*WHAT THE EXERCISE ASKS*:
Copy out every entry that follows, without a single picture.

*AVAILABLE DATA*:
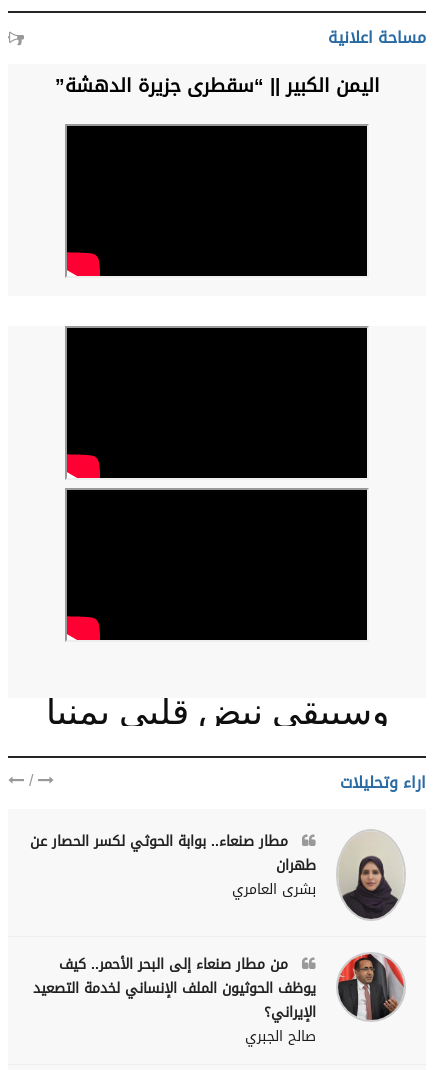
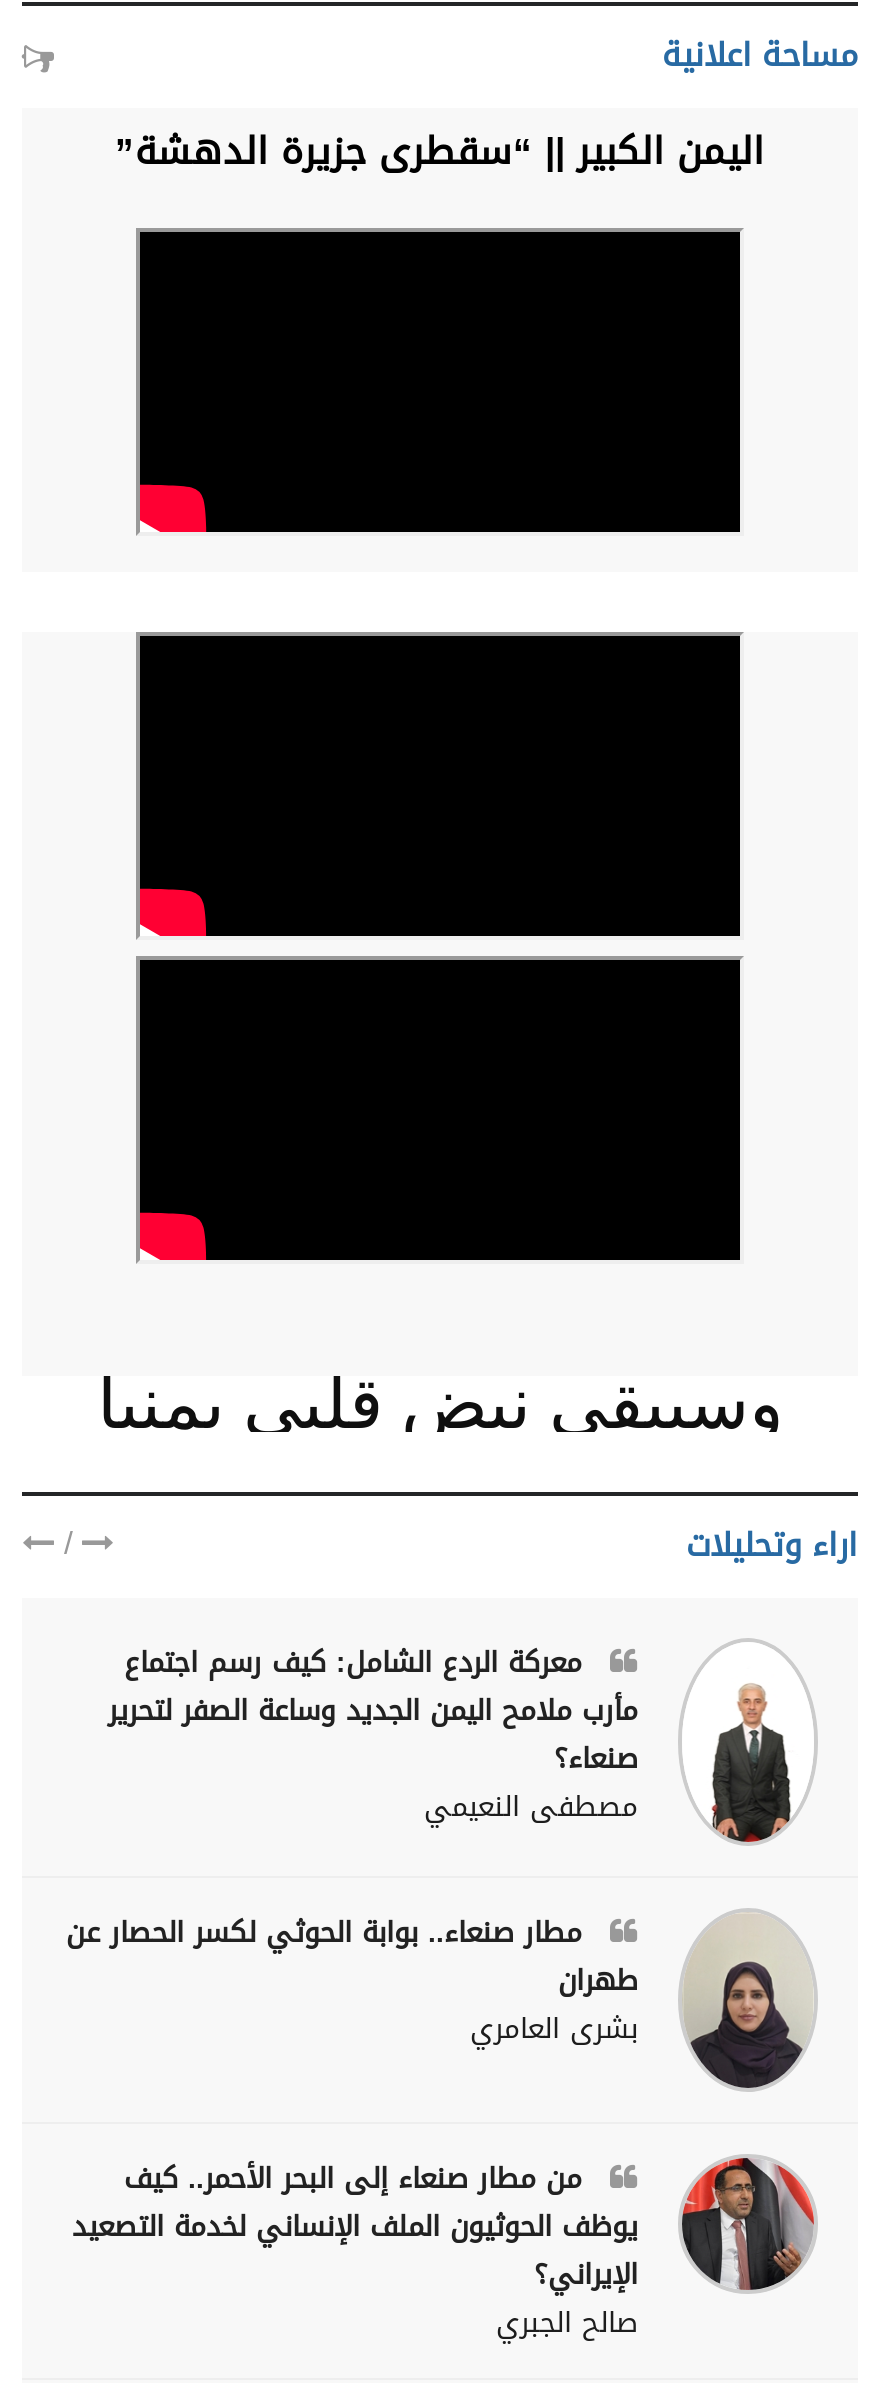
+ [image]
+ معركة الردع الشامل: كيف رسم اجتماع
+ مأرب ملامح اليمن الجديد وساعة الصفر لتحرير
+ صنعاء؟
+ مصطفى النعيمي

*TASK SOLUTION*:
+ [image]
+ معركة الردع الشامل: كيف رسم اجتماع
+ مأرب ملامح اليمن الجديد وساعة الصفر لتحرير
+ صنعاء؟
+ مصطفى النعيمي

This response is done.